But you try and be amenable, you try to meet people halfway and kind of fit. But there are times where you’re working as a session player and you’re there to do a job and you might have to change your sound slightly and fit in a bit. Often the compromise will be not playing what you think is the better line, but you’re quite restricted.

And that’s where the likes of Paul McCartney, Ronnie Lane and Glen Matlock, they’re British bass players who are great at playing 4 chords imaginatively.

And Ashton ‘Familyman’ Barrett had that, he’s my favourite bass player. They were proper songs Bob Marley wrote and Ashton ‘Familyman’ Barrett would phrase the b-line along, he was the most musical of Jamaican bass players with his phrases.’

Speaking of Glen Matlock, there is something I’ve always wanted to ask you. Is it true that John Lydon originally wanted you to replace him after he left Sex Pistols, but the rest of the band were too scared of you?

Apparently so, yeah that’s right, but nobody told me at the time. I was quite wild you know, I was a wear out, I was a nuisance and it would have been the biggest mistake ever. PiL was much better because I had a blank canvas.

When John disappeared, I knew he was hanging around the Kings Road and he came back to the college of further education where we were and I said ‘Where’ve you been?’ and he said ‘I’m in a band.’ And he might as well have said he was training to be a 747 pilot! So he was in a band and I went down a week or two later to see them rehearse and I thought ‘this is going to be fucking terrible’

’ve got that thing about being nice to people, being quite emphatic. I’m a narcissist but I do read situations and I know when to be nice, but I thought ‘it’s bound to be shit. Don’t tell him it’s shit’, so I was ready to tell him it was great.

When I got there the first person I saw was Matlock and I thought ‘fucking hell, he’s really good.’ He was the best one of them, the most musical, you know he could play tunes on the bass and knew what he was doing. He was great and kicking him out was a really mad thing.

They were a great band the Pistols and Matlock was a big part of that.

I see him occasionally, he’s a nice bloke. A bit taciturn, but I think everybody is from that generation of punk and post punk, in London especially. It was like they’d all been given the winning lottery ticket that was then duly torn up in front of them. None of them made any money, it was all a big disappointment, you know.

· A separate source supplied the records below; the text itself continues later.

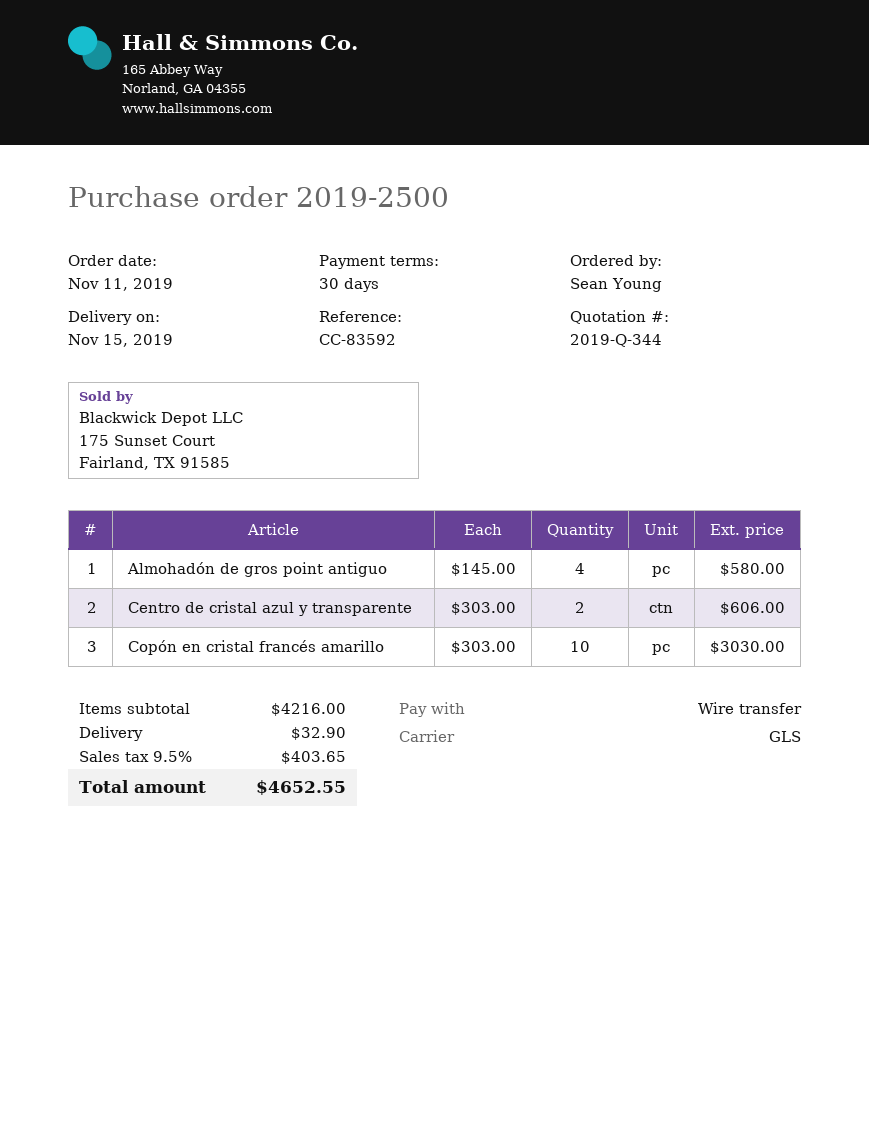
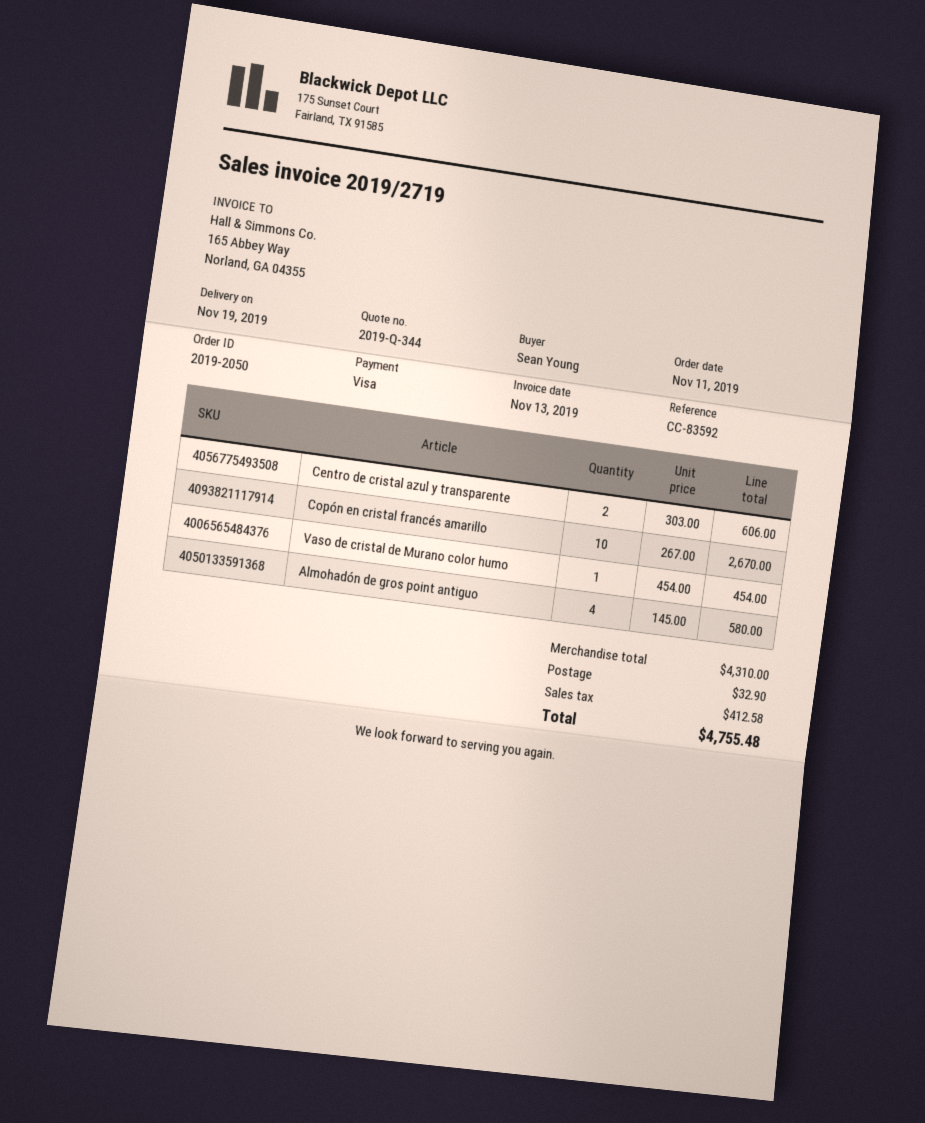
order number: 2019-2500 -> 2019-2050
delivery date: 2019-11-15 -> 2019-11-19
payment method: bank transfer -> Visa
Copón en cristal francés amarillo: 10 x 303.00 = 3030.00 -> 10 x 267.00 = 2670.00
Vaso de cristal de Murano color humo: none -> 1 x 454.00 = 454.00
subtotal: 4216.00 -> 4310.00
tax: 403.65 -> 412.58
total: 4652.55 -> 4755.48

With PiL it was ‘wayyy, we’re in the top ten’ and I’d moved out of my squat back in with my mum and dad and everyone was saying ‘what are you staying there for, you’re on Top of the Pops?’, wondering where’s the money gone. And all I wanted was a bit of money so I could rent a gaff somewhere, that would have done me.

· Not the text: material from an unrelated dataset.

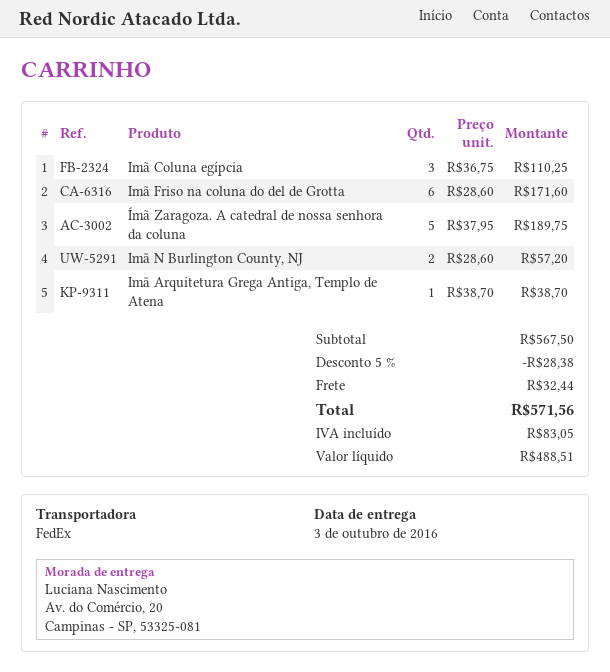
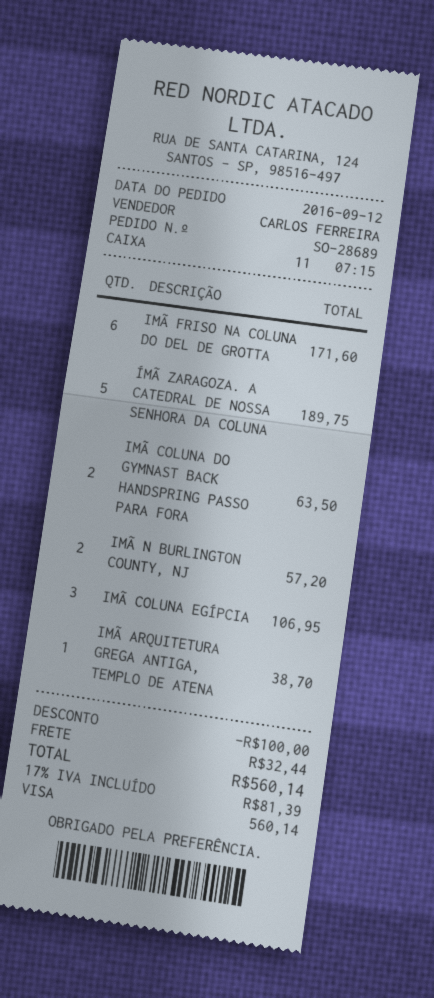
Imã Coluna egípcia: 3 for 110.25 -> 3 for 106.95
IMÃ COLUNA DO GYMNAST BACK HANDSPRING PASSO PARA FORA: none -> 2 for 63.50
discount: 28.38 -> 100.00
tax: 83.05 -> 81.39
total: 571.56 -> 560.14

But I put my name down with the council and they gave me a ‘hard to let’ for two bob a week, which was fantastic, so that did me.

But [joining the Pistols] would have been a big mistake, it wouldn’t have worked well. The PiL thing was much, much better for me to develop.

It was a very fortunate situation, where you’re a rookie but the majority of what happens gets based around what you’re playing, it was fantastic, it built me up.”

And what a build up it was. I can think of no other musician who was placed at the centre of such a storm of expectation, attention and scrutiny while learning their instrument. The fact that Jah Wobble did this so spectacularly and that he came through it all with his sanity and credibility intact speaks volumes to the man’s character and the force of his personality.

I also struggle to think of a musician who has charted a course through so many different types of music and managed to make this part of his journey rather than some disjointed attempt at session work.

He seems to have arrived at a good place in his life, where the love of his family and his place in music allow him to be himself and to still make the musical journeys he loves.

What we can expect of his upcoming shows and what follows them is open to guesses, but you can bet your bottom dollar that it will involve one of our most genuine and idiosyncratic musicians doing what he thinks is right and what continues to push the borders.

Jah Wobble is a legend. The fact that he is also an engaging and thoughtful individual is just a bonus.